What is expected.
Pictures do not belong in the copy; restate the records below word for word.

Dataset.

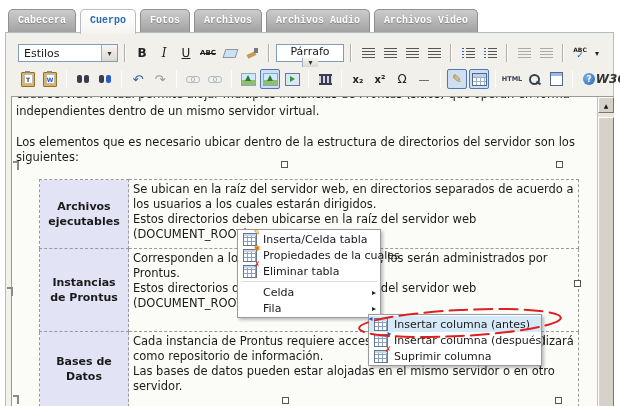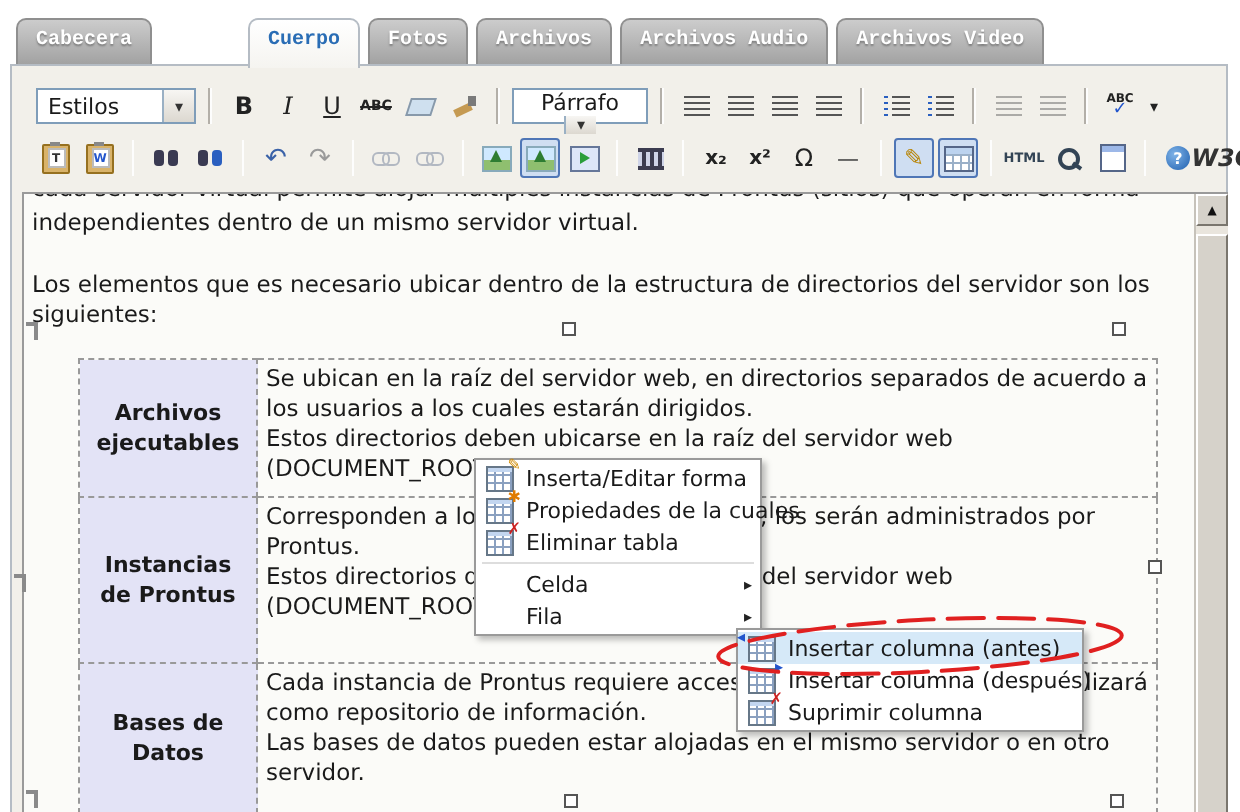--- a/index.html
+++ b/index.html
@@ -6,38 +6,38 @@
   body{width:620px;height:406px;overflow:hidden;}
   #stage{position:relative;width:620px;height:406px;background:#fff;
          font-family:"DejaVu Sans","Liberation Sans",sans-serif;color:#1a1a1a;}
 
   
   .tabs{position:absolute;left:8px;top:9px;display:flex;gap:4px;z-index:6;}
   .tab{background:linear-gradient(#cccccc,#a2a2a2);border:1px solid #8f8f8f;border-bottom:none;
        border-radius:5px 5px 0 0;color:#fff;font-weight:bold;font-size:10px;
        padding:5px 9px 6px;text-shadow:0 1px 1px #7d7d7d;cursor:default;font-family:Liberation Mono, monospace;}
   .tab.active{background:linear-gradient(#ffffff,#f5f4f0);color:#2a6db5;border-color:#b5bcc4;
-       text-shadow:none;padding-bottom:8px;margin-bottom:-2px;margin-left:44px;}
+       text-shadow:none;padding-bottom:8px;margin-bottom:-2px;}
 
   
   .panel{position:absolute;left:5px;top:32px;width:609px;height:374px;box-sizing:border-box;
          border:1px solid #b5bcc4;border-bottom:none;background:#f2f0ea;}
   .tbrow{display:flex;align-items:center;height:26px;padding-left:12px;gap:2px;}
   .tbrow.r1{margin-top:7px;}
   .sep{width:1px;height:18px;background:#b3afa8;border-right:1px solid #fdfdfd;margin:0 4px;}
   .tbtn{min-width:20px;height:20px;display:inline-flex;align-items:center;justify-content:center;
         font-size:11px;color:#222;border:1px solid transparent;border-radius:2px;box-sizing:border-box;}
   .tbtn.pressed{border:1px solid #4f76b6;background:#cfdef2;}
   .tbtn.gray{opacity:.4;}
   .dd{height:18px;background:#fff;border:1px solid #7f9db9;display:inline-flex;align-items:center;
       font-size:11px;box-sizing:border-box;}
   .dd .lbl{padding:0 5px;flex:1;white-space:nowrap;}
   .dd .caret{width:15px;height:16px;border-left:1px solid #9ab0c4;background:linear-gradient(#f7f6f3,#dcd8d0);
       display:flex;align-items:center;justify-content:center;font-size:8px;color:#333;}
-  .dd.styles{width:80px;} .dd.fmt{width:68px;flex-direction:column;}
+  .dd.styles{width:100px;} .dd.fmt{width:68px;flex-direction:column;}
 
   .g-b{font-weight:bold;font-size:12px;} .g-i{font-style:italic;font-family:"DejaVu Serif",serif;font-size:12px;}
   .g-u{text-decoration:underline;font-size:12px;}
   .g-abc{font-size:7px;font-weight:bold;text-decoration:line-through;}
   .g-sub,.g-sup{font-size:10px;font-weight:bold;} .g-om{font-size:12px;} .g-hr{font-size:11px;color:#444;}
   .g-html{font-size:6.5px;font-weight:bold;color:#345;} .g-w3c{font-size:12px;font-weight:bold;font-style:italic;color:#333;}
   .g-undo{color:#3a62a8;font-size:13px;} .g-redo{color:#9a9a9a;font-size:13px;}
   .g-pencil{color:#b8860b;font-size:12px;}
   .stripes{width:13px;height:11px;background:repeating-linear-gradient(to bottom,#555 0 1px,transparent 1px 3px);}
   .bul{width:13px;height:11px;background:
@@ -322,21 +322,21 @@
   <span class="mk" style="left:7px;top:287px;"></span>
   <span class="mk" style="left:13px;top:395px;"></span>
 
   <div class="cmenu">
     <div class="cmi">
       <span class="ic">
           <span class="mgrid">
             <span class="mbadge b-edit">✎</span>
           </span>
         </span>
-      <span>Inserta/Editar forma</span>
+      <span>Inserta/Celda tabla</span>
     </div>
     <div class="cmi">
       <span class="ic">
           <span class="mgrid">
             <span class="mbadge b-props">✱</span>
           </span>
         </span>
       <span>Propiedades de la cuales</span>
     </div>
     <div class="cmi">

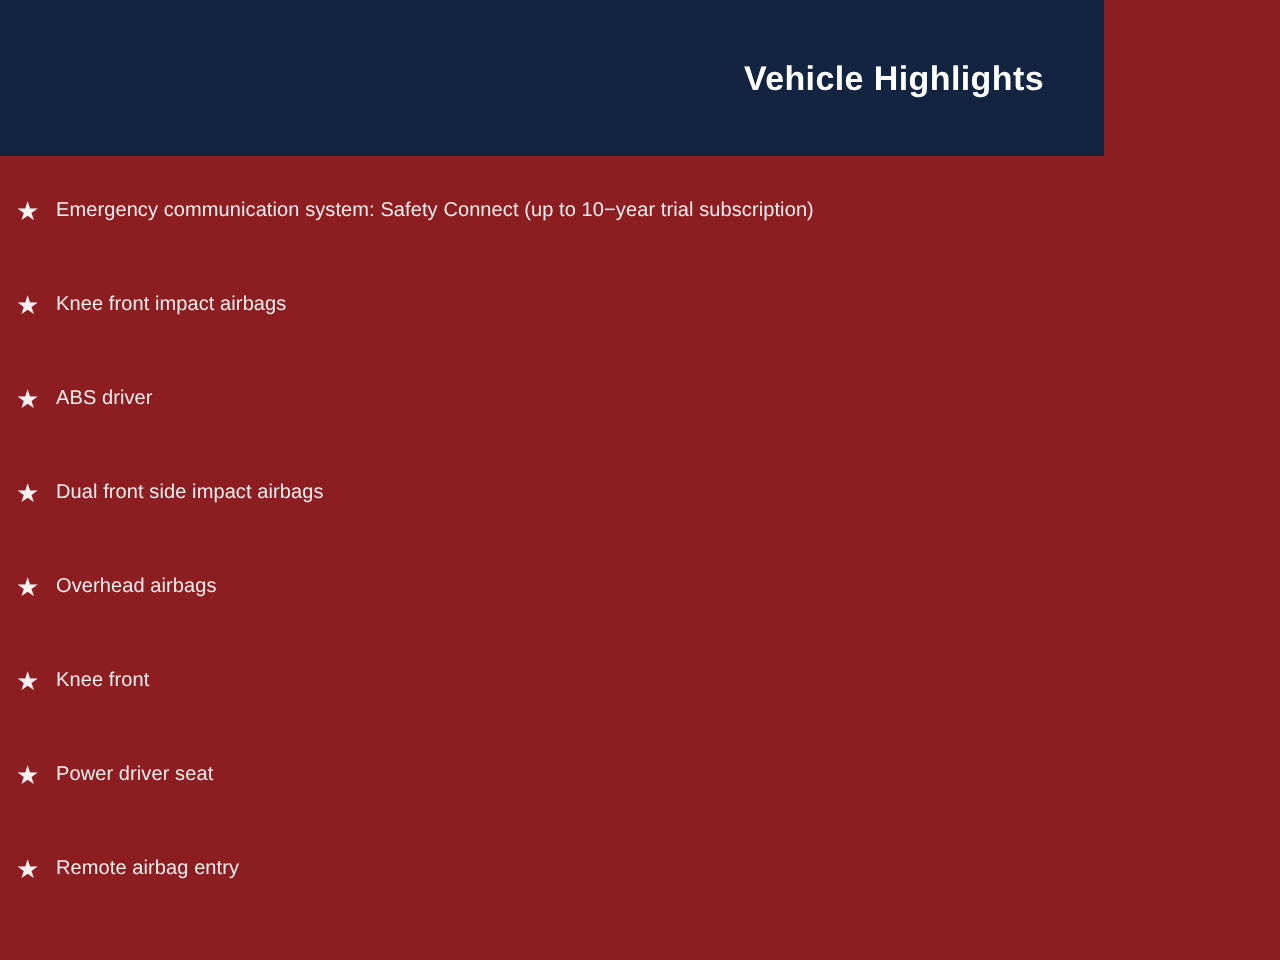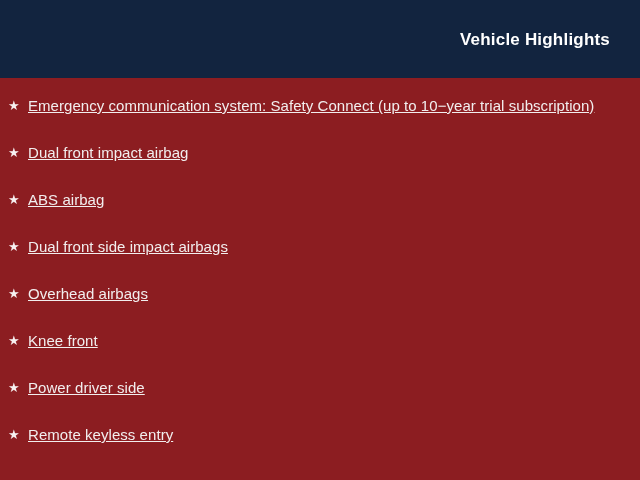--- a/index.html
+++ b/index.html
@@ -19,21 +19,21 @@
     width: 640px;
     height: 480px;
     background: #8c1d21;
     overflow: hidden;
   }
   
   .header {
     position: absolute;
     left: 0;
     top: 0;
-    width: 640px;
+    width: 552px;
     height: 78px;
     background: #12243f;
     box-sizing: border-box;
     display: flex;
     align-items: center;
     justify-content: flex-end;
     padding-right: 30px;
   }
   .header-title {
     color: #ffffff;
@@ -75,24 +75,23 @@
     width: 20px;
     text-align: left;
     color: #f7f1f1;
     font-size: 13px;
     line-height: 23px;
     user-select: none;
   }
   .bullet-text {
     flex: 1 1 auto;
     color: #f2eeee;
-    font-size: 15px;
+    font-size: 10px;
     line-height: 23px;
     letter-spacing: 0.05px;
-    text-decoration: underline;
   }
 </style>
 </head>
 <body>
 
 <div class="slide">
 
   <div class="header">
     <div class="header-title">Vehicle Highlights</div>
   </div>
@@ -100,49 +99,49 @@
   <div class="body">
     <ul class="bullet-list">
 
       <li class="bullet-item">
         <span class="bullet-star">★</span>
         <span class="bullet-text">Emergency communication system: Safety Connect (up to 10−year trial subscription)</span>
       </li>
 
       <li class="bullet-item">
         <span class="bullet-star">★</span>
-        <span class="bullet-text">Dual front impact airbag</span>
+        <span class="bullet-text">Knee front impact airbags</span>
       </li>
 
       <li class="bullet-item">
         <span class="bullet-star">★</span>
-        <span class="bullet-text">ABS airbag</span>
+        <span class="bullet-text">ABS driver</span>
       </li>
 
       <li class="bullet-item">
         <span class="bullet-star">★</span>
         <span class="bullet-text">Dual front side impact airbags</span>
       </li>
 
       <li class="bullet-item">
         <span class="bullet-star">★</span>
         <span class="bullet-text">Overhead airbags</span>
       </li>
 
       <li class="bullet-item">
         <span class="bullet-star">★</span>
         <span class="bullet-text">Knee front</span>
       </li>
 
       <li class="bullet-item">
         <span class="bullet-star">★</span>
-        <span class="bullet-text">Power driver side</span>
+        <span class="bullet-text">Power driver seat</span>
       </li>
 
       <li class="bullet-item">
         <span class="bullet-star">★</span>
-        <span class="bullet-text">Remote keyless entry</span>
+        <span class="bullet-text">Remote airbag entry</span>
       </li>
 
     </ul>
   </div>
 
 </div>
 
 </body></html>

Task output.
--- a/index.html
+++ b/index.html
@@ -6,38 +6,38 @@
   body{width:620px;height:406px;overflow:hidden;}
   #stage{position:relative;width:620px;height:406px;background:#fff;
          font-family:"DejaVu Sans","Liberation Sans",sans-serif;color:#1a1a1a;}
 
   
   .tabs{position:absolute;left:8px;top:9px;display:flex;gap:4px;z-index:6;}
   .tab{background:linear-gradient(#cccccc,#a2a2a2);border:1px solid #8f8f8f;border-bottom:none;
        border-radius:5px 5px 0 0;color:#fff;font-weight:bold;font-size:10px;
        padding:5px 9px 6px;text-shadow:0 1px 1px #7d7d7d;cursor:default;font-family:Liberation Mono, monospace;}
   .tab.active{background:linear-gradient(#ffffff,#f5f4f0);color:#2a6db5;border-color:#b5bcc4;
-       text-shadow:none;padding-bottom:8px;margin-bottom:-2px;margin-left:44px;}
+       text-shadow:none;padding-bottom:8px;margin-bottom:-2px;}
 
   
   .panel{position:absolute;left:5px;top:32px;width:609px;height:374px;box-sizing:border-box;
          border:1px solid #b5bcc4;border-bottom:none;background:#f2f0ea;}
   .tbrow{display:flex;align-items:center;height:26px;padding-left:12px;gap:2px;}
   .tbrow.r1{margin-top:7px;}
   .sep{width:1px;height:18px;background:#b3afa8;border-right:1px solid #fdfdfd;margin:0 4px;}
   .tbtn{min-width:20px;height:20px;display:inline-flex;align-items:center;justify-content:center;
         font-size:11px;color:#222;border:1px solid transparent;border-radius:2px;box-sizing:border-box;}
   .tbtn.pressed{border:1px solid #4f76b6;background:#cfdef2;}
   .tbtn.gray{opacity:.4;}
   .dd{height:18px;background:#fff;border:1px solid #7f9db9;display:inline-flex;align-items:center;
       font-size:11px;box-sizing:border-box;}
   .dd .lbl{padding:0 5px;flex:1;white-space:nowrap;}
   .dd .caret{width:15px;height:16px;border-left:1px solid #9ab0c4;background:linear-gradient(#f7f6f3,#dcd8d0);
       display:flex;align-items:center;justify-content:center;font-size:8px;color:#333;}
-  .dd.styles{width:80px;} .dd.fmt{width:68px;flex-direction:column;}
+  .dd.styles{width:100px;} .dd.fmt{width:68px;flex-direction:column;}
 
   .g-b{font-weight:bold;font-size:12px;} .g-i{font-style:italic;font-family:"DejaVu Serif",serif;font-size:12px;}
   .g-u{text-decoration:underline;font-size:12px;}
   .g-abc{font-size:7px;font-weight:bold;text-decoration:line-through;}
   .g-sub,.g-sup{font-size:10px;font-weight:bold;} .g-om{font-size:12px;} .g-hr{font-size:11px;color:#444;}
   .g-html{font-size:6.5px;font-weight:bold;color:#345;} .g-w3c{font-size:12px;font-weight:bold;font-style:italic;color:#333;}
   .g-undo{color:#3a62a8;font-size:13px;} .g-redo{color:#9a9a9a;font-size:13px;}
   .g-pencil{color:#b8860b;font-size:12px;}
   .stripes{width:13px;height:11px;background:repeating-linear-gradient(to bottom,#555 0 1px,transparent 1px 3px);}
   .bul{width:13px;height:11px;background:
@@ -322,21 +322,21 @@
   <span class="mk" style="left:7px;top:287px;"></span>
   <span class="mk" style="left:13px;top:395px;"></span>
 
   <div class="cmenu">
     <div class="cmi">
       <span class="ic">
           <span class="mgrid">
             <span class="mbadge b-edit">✎</span>
           </span>
         </span>
-      <span>Inserta/Editar forma</span>
+      <span>Inserta/Celda tabla</span>
     </div>
     <div class="cmi">
       <span class="ic">
           <span class="mgrid">
             <span class="mbadge b-props">✱</span>
           </span>
         </span>
       <span>Propiedades de la cuales</span>
     </div>
     <div class="cmi">

--- a/index.html
+++ b/index.html
@@ -19,21 +19,21 @@
     width: 640px;
     height: 480px;
     background: #8c1d21;
     overflow: hidden;
   }
   
   .header {
     position: absolute;
     left: 0;
     top: 0;
-    width: 640px;
+    width: 552px;
     height: 78px;
     background: #12243f;
     box-sizing: border-box;
     display: flex;
     align-items: center;
     justify-content: flex-end;
     padding-right: 30px;
   }
   .header-title {
     color: #ffffff;
@@ -75,24 +75,23 @@
     width: 20px;
     text-align: left;
     color: #f7f1f1;
     font-size: 13px;
     line-height: 23px;
     user-select: none;
   }
   .bullet-text {
     flex: 1 1 auto;
     color: #f2eeee;
-    font-size: 15px;
+    font-size: 10px;
     line-height: 23px;
     letter-spacing: 0.05px;
-    text-decoration: underline;
   }
 </style>
 </head>
 <body>
 
 <div class="slide">
 
   <div class="header">
     <div class="header-title">Vehicle Highlights</div>
   </div>
@@ -100,49 +99,49 @@
   <div class="body">
     <ul class="bullet-list">
 
       <li class="bullet-item">
         <span class="bullet-star">★</span>
         <span class="bullet-text">Emergency communication system: Safety Connect (up to 10−year trial subscription)</span>
       </li>
 
       <li class="bullet-item">
         <span class="bullet-star">★</span>
-        <span class="bullet-text">Dual front impact airbag</span>
+        <span class="bullet-text">Knee front impact airbags</span>
       </li>
 
       <li class="bullet-item">
         <span class="bullet-star">★</span>
-        <span class="bullet-text">ABS airbag</span>
+        <span class="bullet-text">ABS driver</span>
       </li>
 
       <li class="bullet-item">
         <span class="bullet-star">★</span>
         <span class="bullet-text">Dual front side impact airbags</span>
       </li>
 
       <li class="bullet-item">
         <span class="bullet-star">★</span>
         <span class="bullet-text">Overhead airbags</span>
       </li>
 
       <li class="bullet-item">
         <span class="bullet-star">★</span>
         <span class="bullet-text">Knee front</span>
       </li>
 
       <li class="bullet-item">
         <span class="bullet-star">★</span>
-        <span class="bullet-text">Power driver side</span>
+        <span class="bullet-text">Power driver seat</span>
       </li>
 
       <li class="bullet-item">
         <span class="bullet-star">★</span>
-        <span class="bullet-text">Remote keyless entry</span>
+        <span class="bullet-text">Remote airbag entry</span>
       </li>
 
     </ul>
   </div>
 
 </div>
 
 </body></html>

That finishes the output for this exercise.